Turkey's central bank has aggressively raised its key interest rates in a dramatic move to stem a steep drop in the country's lira currency.
The lira perked up after the shock decision, which comes amid the Turkish regime's most damaging political crisis in a decade and went against Prime Minister Recep Tayyip Erdogan's recommendation.
The central bank hiked its overnight lending rate to 12 per cent from 7.75 per cent, the overnight borrowing rate from 3.5 per cent to 8 per cent, and one-week repo rate to 10 per cent from 4.5 per cent.
The lira strengthened after the crisis meeting to 2.17 against the dollar from 2.25 before the announcement.

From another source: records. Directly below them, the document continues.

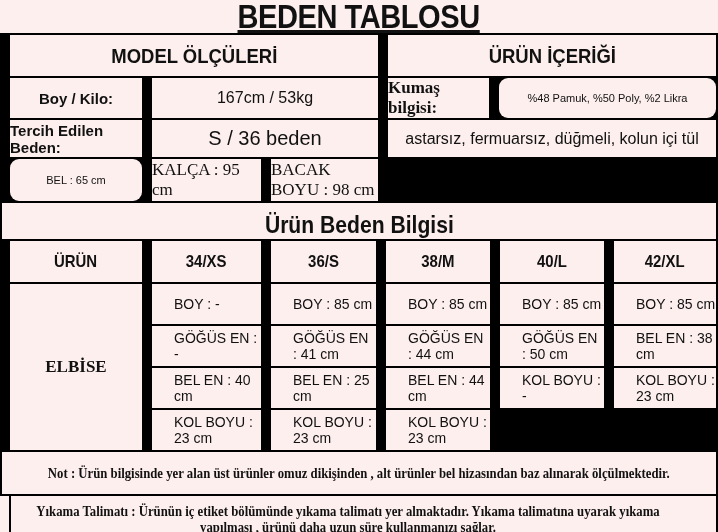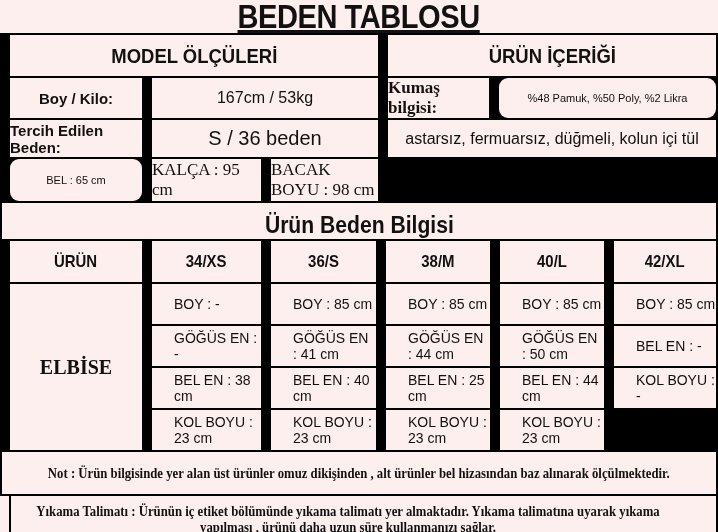--- a/index.html
+++ b/index.html
@@ -136,7 +136,6 @@
     <div class="cell left scell">GÖĞÜS EN : 44 cm</div>
     <div class="cell left scell">GÖĞÜS EN : 50 cm</div>
 
-    <div class="cell left scell">BEL EN : -</div>
     <div class="cell left scell">BEL EN : 38 cm</div>
     <div class="cell left scell">BEL EN : 40 cm</div>
     <div class="cell left scell">BEL EN : 25 cm</div>

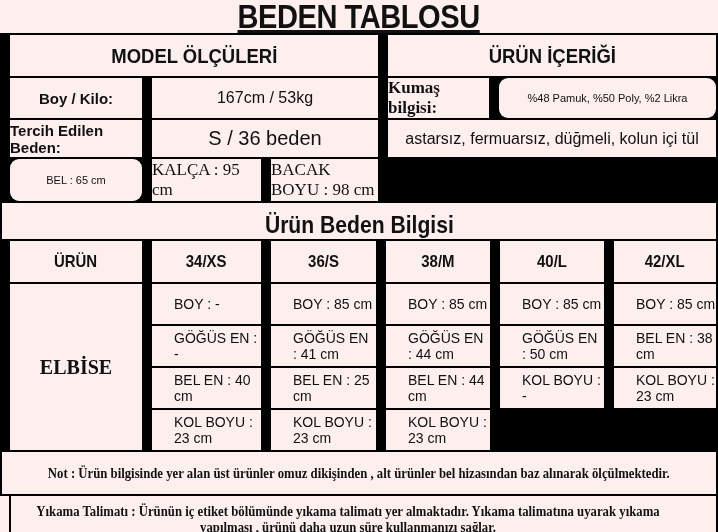--- a/index.html
+++ b/index.html
@@ -47,7 +47,7 @@
     grid-template-rows:41px 40px 40px 40px 40px;
   }
   .colhdr{font-size:17px;}
-  .elbise{font-family:"Liberation Serif", serif;font-weight:700;font-size:20px;grid-row:2/6;grid-column:1;}
+  .elbise{font-family:"Liberation Serif", serif;font-weight:700;font-size:17px;grid-row:2/6;grid-column:1;}
   .scell{font-size:14px;}
   
   .note-row{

"Recent domestic and external developments are having an adverse impact on risk perceptions, leading to a significant depreciation in the Turkish lira and a pronounced increase in the risk premium," the bank said in a statement posted on its website at midnight.
"The central Bank will implement necessary measures at its disposal to contain the negative impact of these developments on inflation and macroeconomic stability," it added.

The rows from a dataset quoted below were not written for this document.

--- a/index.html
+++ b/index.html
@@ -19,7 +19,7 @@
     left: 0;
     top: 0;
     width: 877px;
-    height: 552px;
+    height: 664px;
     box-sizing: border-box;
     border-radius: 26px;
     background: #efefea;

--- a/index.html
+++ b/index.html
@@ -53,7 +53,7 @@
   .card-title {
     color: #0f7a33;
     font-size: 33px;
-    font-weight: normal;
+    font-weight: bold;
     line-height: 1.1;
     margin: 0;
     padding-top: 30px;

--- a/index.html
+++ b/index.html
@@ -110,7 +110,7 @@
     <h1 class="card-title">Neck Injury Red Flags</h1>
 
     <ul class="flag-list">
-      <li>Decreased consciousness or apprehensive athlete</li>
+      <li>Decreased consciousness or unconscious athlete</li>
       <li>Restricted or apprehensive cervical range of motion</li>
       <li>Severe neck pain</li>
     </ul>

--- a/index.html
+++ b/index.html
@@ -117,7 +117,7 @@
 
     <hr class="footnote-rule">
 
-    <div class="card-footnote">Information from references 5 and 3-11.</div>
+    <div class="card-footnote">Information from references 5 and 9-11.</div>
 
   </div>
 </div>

The bank said it decided to implement a "strong monetary tightening and to simplify the operational framework".
Analysts said the decision was a "turning point" that went "beyond expectations".
They said the decision would bring fresh credibility to the bank after months of inaction raised questions about its independence from Erdogan.
The central bank "left nobody in doubt on Tuesday night when they hiked interest rates," Gillian Edgeworth, economist at UniCredit Research, said in a statement.
"Following the turmoil of the past few weeks, tonight's meeting probably had to deliver two things in order to stabilise Turkish financial markets," Neil Shearing, chief emerging markets economist at the London-based Capital Economics, said in a statement.